Requirement: Transcribe the records below word for word, beginning with the first line and stopping after the line that contains "[51,357,413,372] [51,378,347,393] [51,400,274,414]"; pictures are not part of the copy.

[Before-and-after change records]
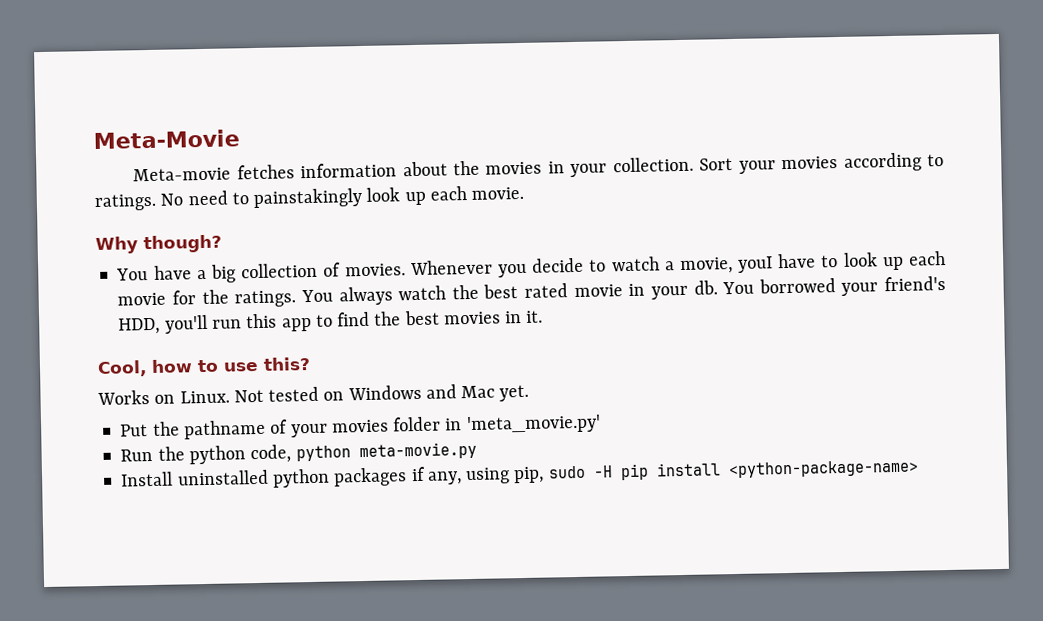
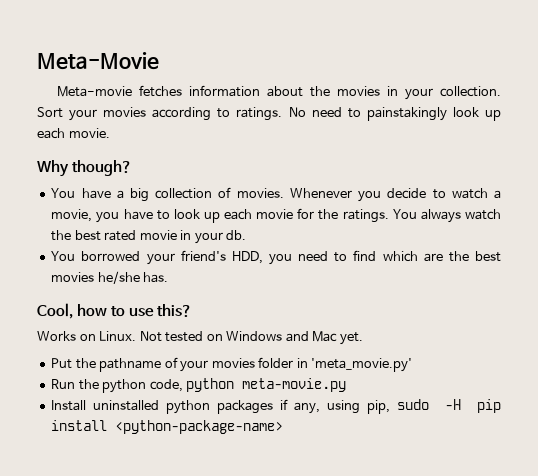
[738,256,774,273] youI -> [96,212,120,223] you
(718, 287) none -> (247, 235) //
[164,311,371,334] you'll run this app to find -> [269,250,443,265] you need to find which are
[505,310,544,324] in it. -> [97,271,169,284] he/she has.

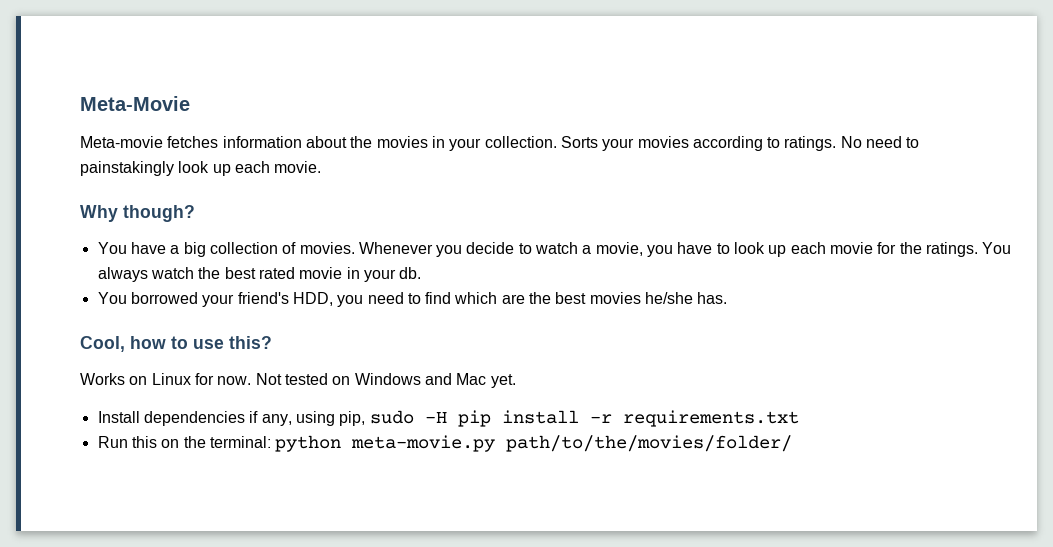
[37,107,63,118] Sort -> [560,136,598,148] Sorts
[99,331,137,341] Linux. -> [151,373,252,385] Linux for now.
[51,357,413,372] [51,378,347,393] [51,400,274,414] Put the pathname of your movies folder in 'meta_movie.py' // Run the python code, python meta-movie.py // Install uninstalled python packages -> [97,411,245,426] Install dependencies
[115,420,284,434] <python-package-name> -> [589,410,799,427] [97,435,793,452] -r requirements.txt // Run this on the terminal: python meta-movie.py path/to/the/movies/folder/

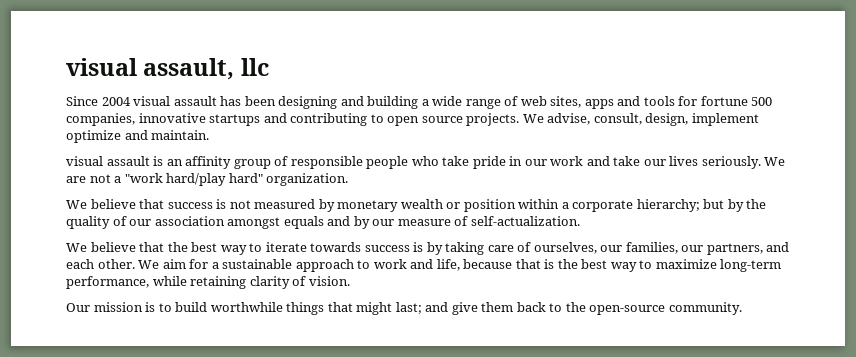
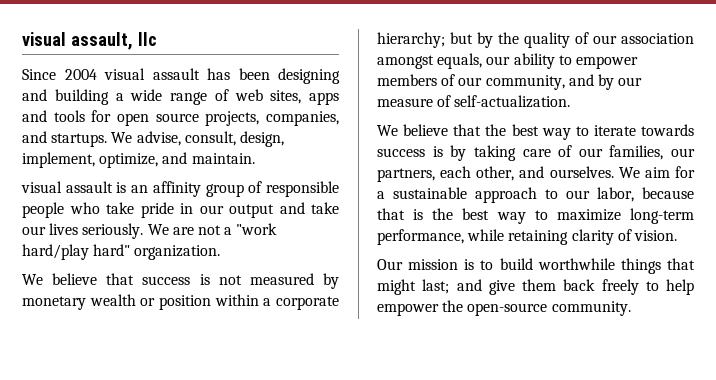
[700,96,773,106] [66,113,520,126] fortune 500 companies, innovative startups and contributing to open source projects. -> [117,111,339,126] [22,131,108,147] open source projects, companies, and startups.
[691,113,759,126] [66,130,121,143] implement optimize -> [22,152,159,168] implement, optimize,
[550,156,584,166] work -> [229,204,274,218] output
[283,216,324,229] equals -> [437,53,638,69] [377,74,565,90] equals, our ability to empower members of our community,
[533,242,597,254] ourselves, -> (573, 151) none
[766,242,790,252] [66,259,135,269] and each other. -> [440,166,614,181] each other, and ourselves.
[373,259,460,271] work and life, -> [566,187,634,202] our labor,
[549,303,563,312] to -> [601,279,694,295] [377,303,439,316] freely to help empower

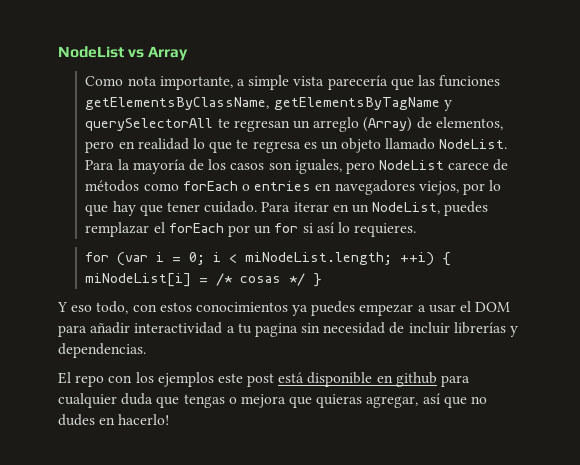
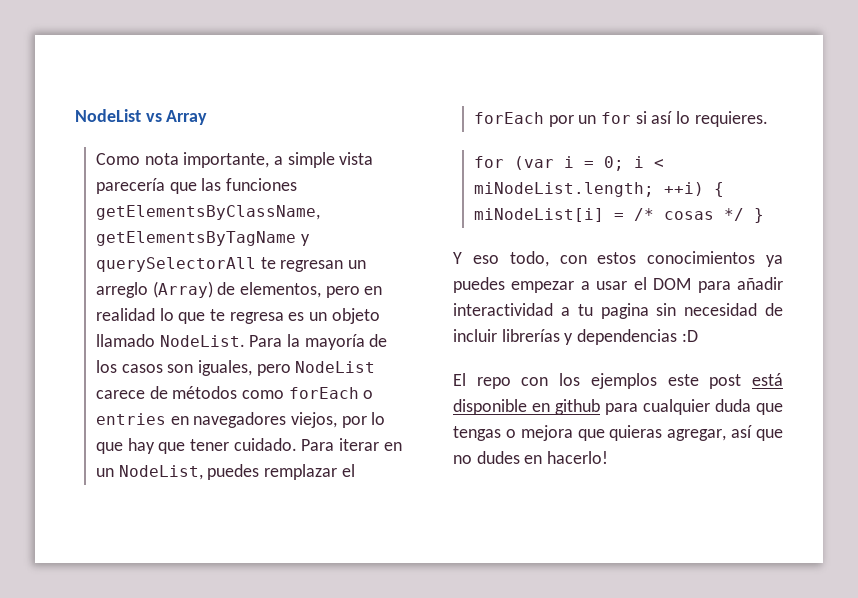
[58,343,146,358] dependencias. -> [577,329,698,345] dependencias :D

Exercise result:
[738,256,774,273] youI -> [96,212,120,223] you
(718, 287) none -> (247, 235) //
[164,311,371,334] you'll run this app to find -> [269,250,443,265] you need to find which are
[505,310,544,324] in it. -> [97,271,169,284] he/she has.

[37,107,63,118] Sort -> [560,136,598,148] Sorts
[99,331,137,341] Linux. -> [151,373,252,385] Linux for now.
[51,357,413,372] [51,378,347,393] [51,400,274,414] Put the pathname of your movies folder in 'meta_movie.py' // Run the python code, python meta-movie.py // Install uninstalled python packages -> [97,411,245,426] Install dependencies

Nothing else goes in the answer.